Our economy faces a fast-growing burden to pay for the medical care that's provided to all working people, retirees, and those who aren't working. This economic reality is a wake-up call for our medical community that fundamental changes are necessary. We must bend the medical cost trend down or our economy will continue to struggle and slip in stature.

In my opinion, a transformation will include three major shifts: First, medical practices will integrate into health-care systems; second, reimbursement methods will shift from paying for the volume of services given to paying for the value of services; and third, health-care systems will become more transparent about their performance in terms of their costs, quality, and service for patients.

The Spokane area already is experiencing the integration of independent medical practices and health-care systems into larger, multifaceted, and complex organizations. Integrated health-care systems will provide a broad range of services to care for patients across the continuum—from primary and specialty care to emergency/hospital care and beyond. Providers practicing within these systems will encounter more standardized care and work flows. This will be an adjustment for all health professionals.

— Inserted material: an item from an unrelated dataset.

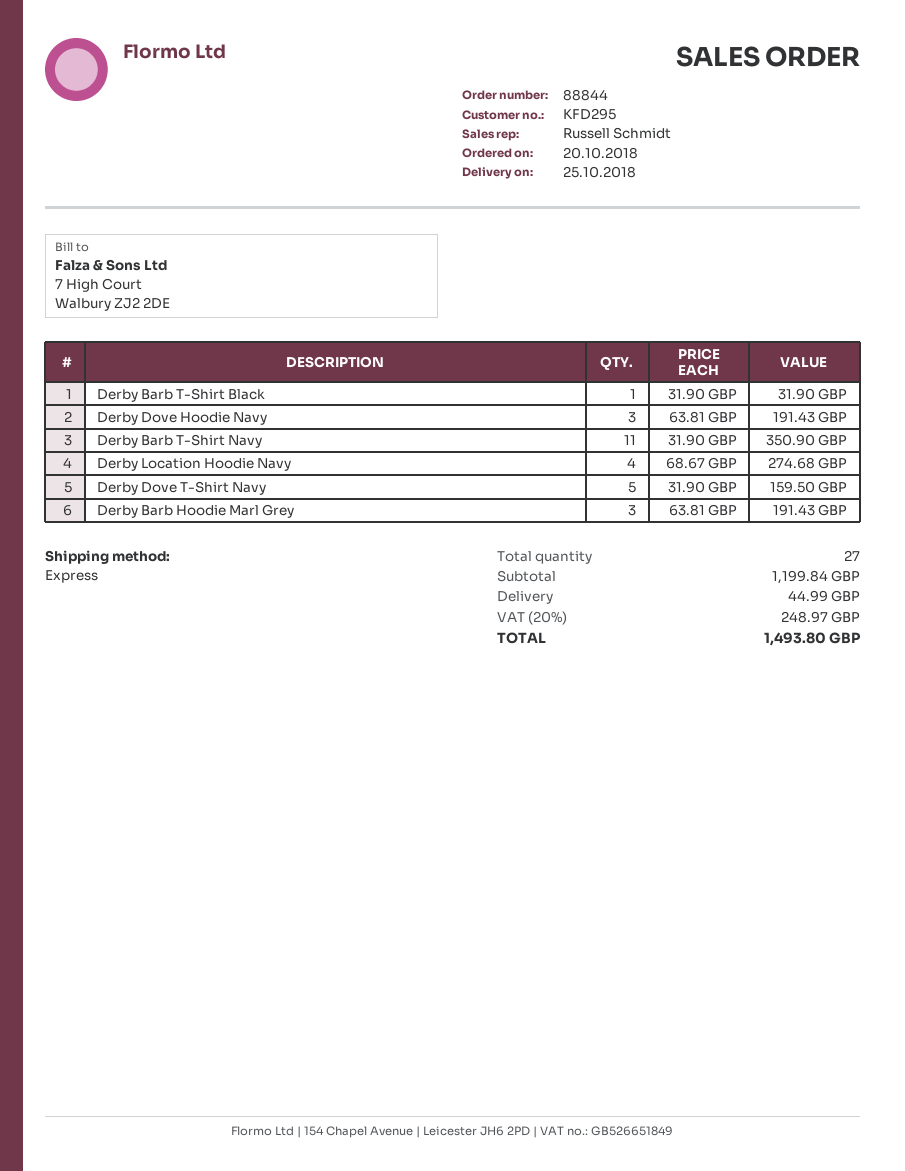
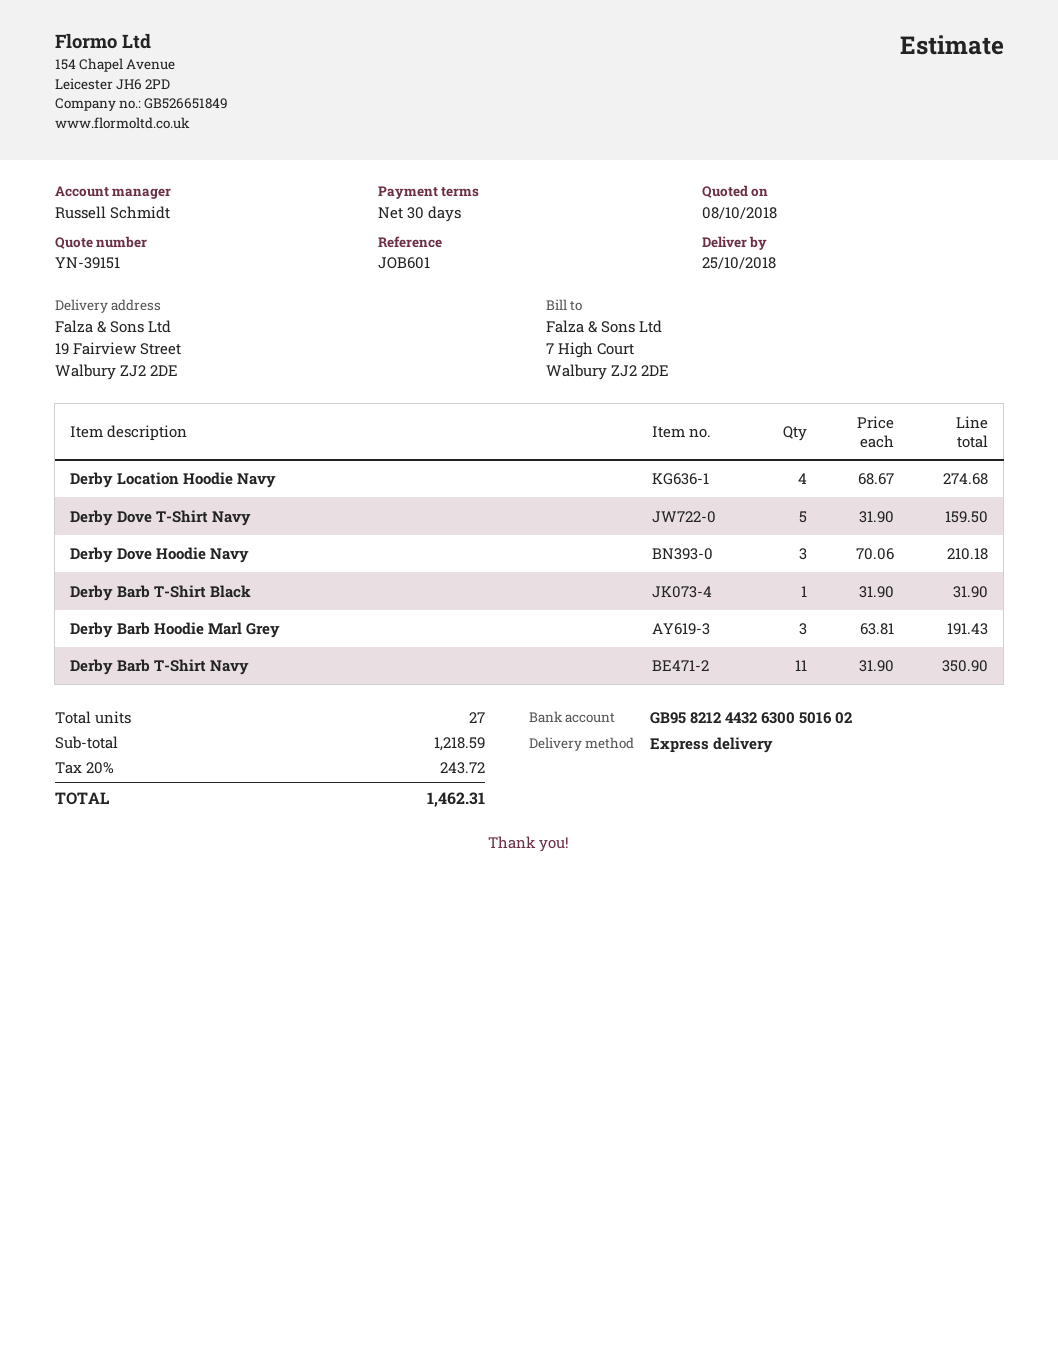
Derby Dove Hoodie Navy: 3 x 63.81 = 191.43 -> 3 x 70.06 = 210.18
subtotal: 1199.84 -> 1218.59
shipping: 44.99 -> none
tax: 20% = 248.97 -> 20% = 243.72
total: 1493.80 -> 1462.31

Right now, most health-care services are paid for on a fee-for-service (FFS) basis. The industry's standard, FFS pays regardless of whether the service actually provides a beneficial outcome. Our nation's reimbursement model must change so that physicians are reimbursed for care that delivers direct value and quality outcomes.

Today our FFS model pays even when there are patient complications that arise from care that is inappropriate, redundant, or missed. In the future, consolidated health-care systems will be paid on an episode of care, case rate, or even capitated care basis. Redundant or inappropriate care shouldn't bring more revenue. Instead, payers will provide more revenue to the health systems that show better outcomes for their patients or deliver care that's well organized to prevent or manage chronic disease. Care that doesn't add value will become an expense on the organization's balance sheet.

In the past, health-care systems managed some of their medical service lines as profit centers. In the future, it's possible that all service lines will be measured as cost centers. To be compensated properly, health-care systems will re organize in new ways to make sure they provide the right care at the right time, by the right person to the right outcome.

Also in the future, health-care systems will advertise their performance based on their cost and quality of care and their service to patients. Each system will define its value to purchasers and payers very clearly. Purchasers—whether they are businesses, government employers, trusts, or individuals and families deciding which system to go with— will want to know the cost, quality scores, and service experiences for each health-care system.

The patient will have a benefit plan that puts more out-of-pocket burden on them through deductibles and coinsurance fees. Therefore, they'll be seriously interested in knowing how much services cost in a given setting. This consumerist approach will force health-care providers of all types to be very transparent. As the large organizations strive to improve their public scorecards, they will manage the performance of their providers more attentively and with greater visibility inside their organization.

Integration, pay for value, and transparency of performance have the potential to dramatically improve the care and service we all receive as patients—while also keeping a lid on rising health care costs. These emerging transformations will require new kinds of health-care organizations with strong management skills.

Everyone in this transformed world of health-care delivery and finance will see their roles evolve. Health professionals can expect to pay much more attention to performance measurement, reporting, and management. Continuous performance improvement will be the new culture. If the transformation is successful, our society will enjoy healthier people and a healthier economy. It begins with a community of medical providers willing and ready to lead the way.